Provided entries:
-----
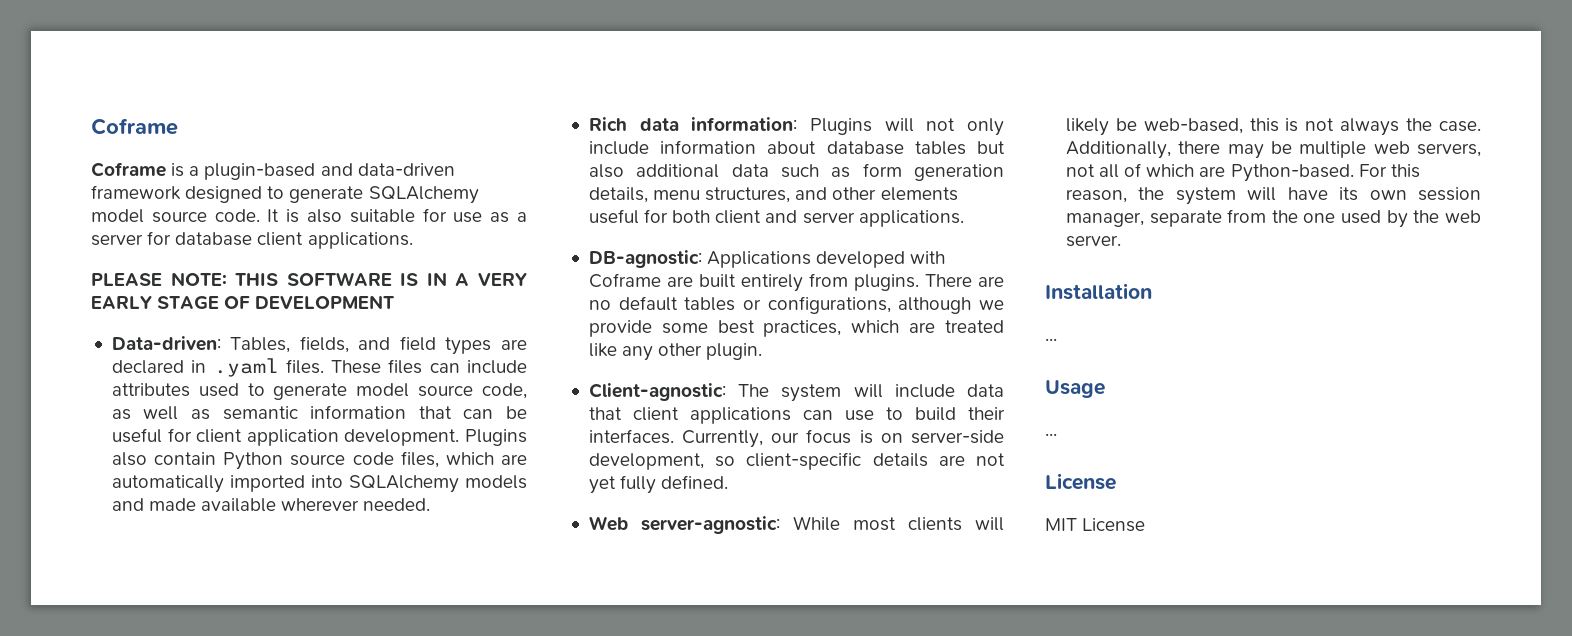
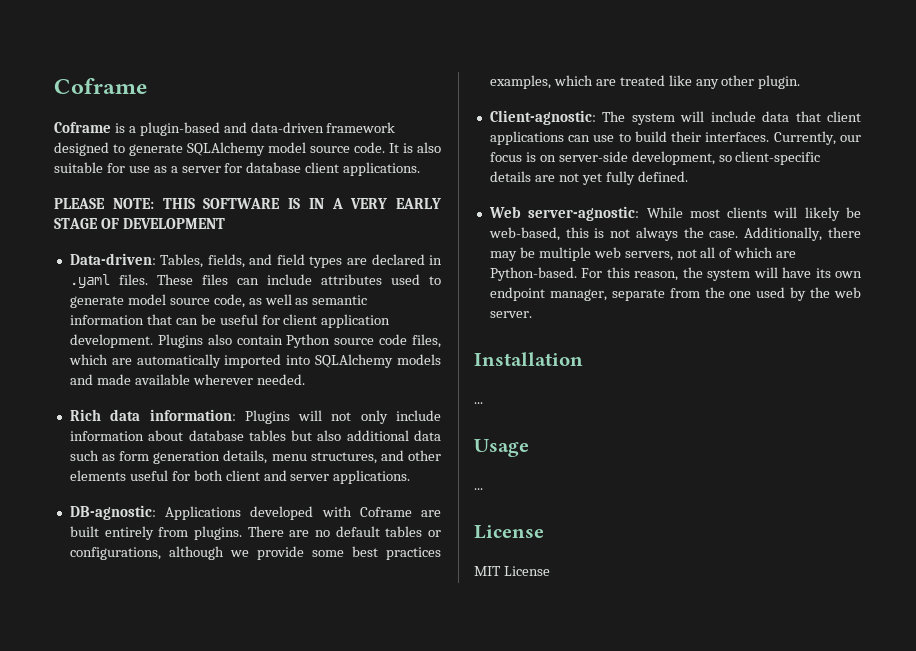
- There are no default tables or configurations, although we provide some best practices, which are treated like any other plugin.
+ There are no default tables or configurations, although we provide some best practices examples, which are treated like any other plugin.
- For this reason, the system will have its own session manager, separate from the one used by the web server.
+ For this reason, the system will have its own endpoint manager, separate from the one used by the web server.

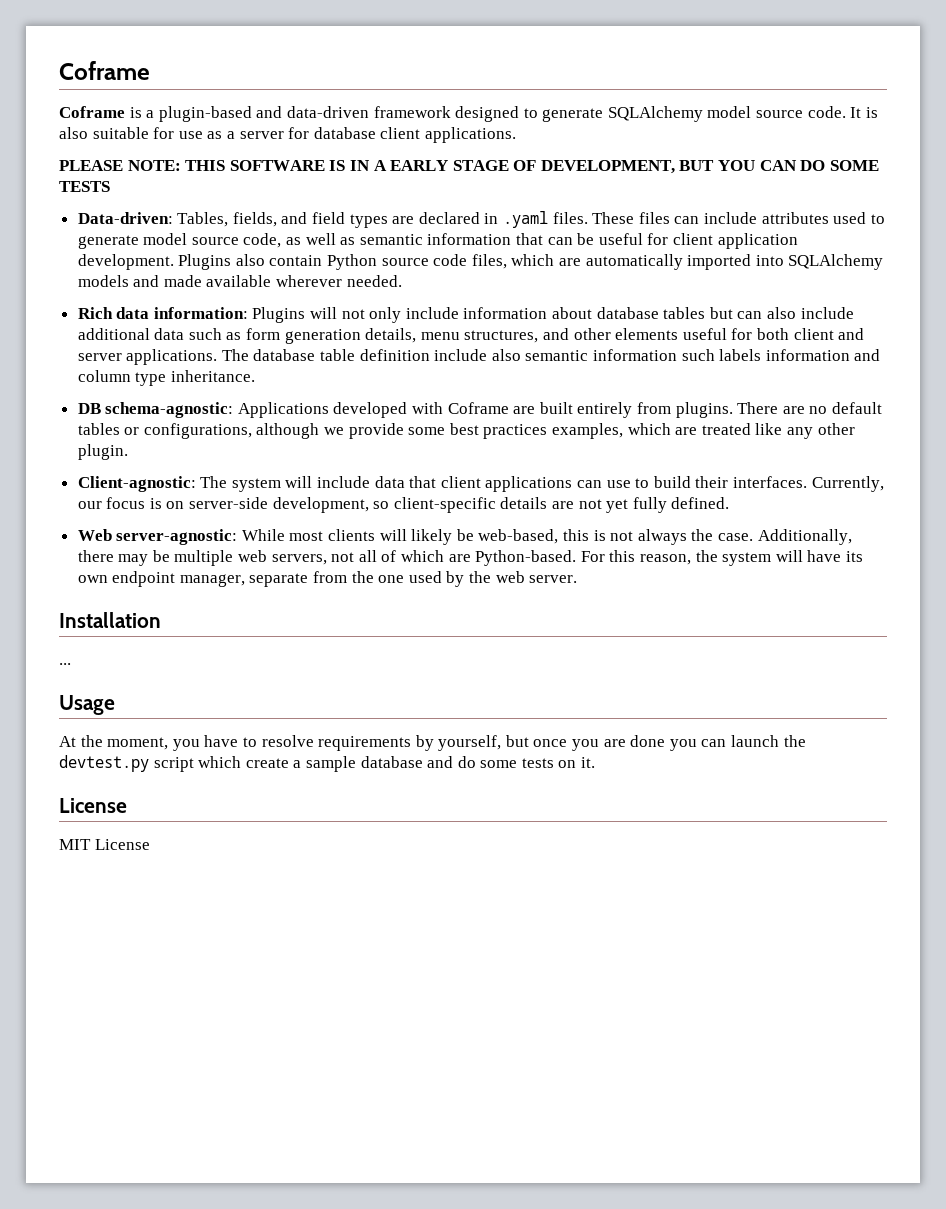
- PLEASE NOTE: THIS SOFTWARE IS IN A VERY EARLY STAGE OF DEVELOPMENT
+ PLEASE NOTE: THIS SOFTWARE IS IN A EARLY STAGE OF DEVELOPMENT, BUT YOU CAN DO SOME TESTS
- Rich data information: Plugins will not only include information about database tables but also additional data such as form generation details, menu structures, and other elements useful for both client and server applications.
- DB-agnostic: Applications developed with Coframe are built entirely from plugins.
+ Rich data information: Plugins will not only include information about database tables but can also include additional data such as form generation details, menu structures, and other elements useful for both client and server applications. The database table definition include also semantic information such labels information and column type inheritance.
+ DB schema-agnostic: Applications developed with Coframe are built entirely from plugins.
  Usage
- ...
+ At the moment, you have to resolve requirements by yourself, but once you are done you can launch the devtest.py script which create a sample database and do some tests on it.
-----
Work to be completed: Restate each entry word for word, please, but drop any images it holds.

Exercise solution:
- There are no default tables or configurations, although we provide some best practices, which are treated like any other plugin.
+ There are no default tables or configurations, although we provide some best practices examples, which are treated like any other plugin.
- For this reason, the system will have its own session manager, separate from the one used by the web server.
+ For this reason, the system will have its own endpoint manager, separate from the one used by the web server.

- PLEASE NOTE: THIS SOFTWARE IS IN A VERY EARLY STAGE OF DEVELOPMENT
+ PLEASE NOTE: THIS SOFTWARE IS IN A EARLY STAGE OF DEVELOPMENT, BUT YOU CAN DO SOME TESTS
- Rich data information: Plugins will not only include information about database tables but also additional data such as form generation details, menu structures, and other elements useful for both client and server applications.
- DB-agnostic: Applications developed with Coframe are built entirely from plugins.
+ Rich data information: Plugins will not only include information about database tables but can also include additional data such as form generation details, menu structures, and other elements useful for both client and server applications. The database table definition include also semantic information such labels information and column type inheritance.
+ DB schema-agnostic: Applications developed with Coframe are built entirely from plugins.
  Usage
- ...
+ At the moment, you have to resolve requirements by yourself, but once you are done you can launch the devtest.py script which create a sample database and do some tests on it.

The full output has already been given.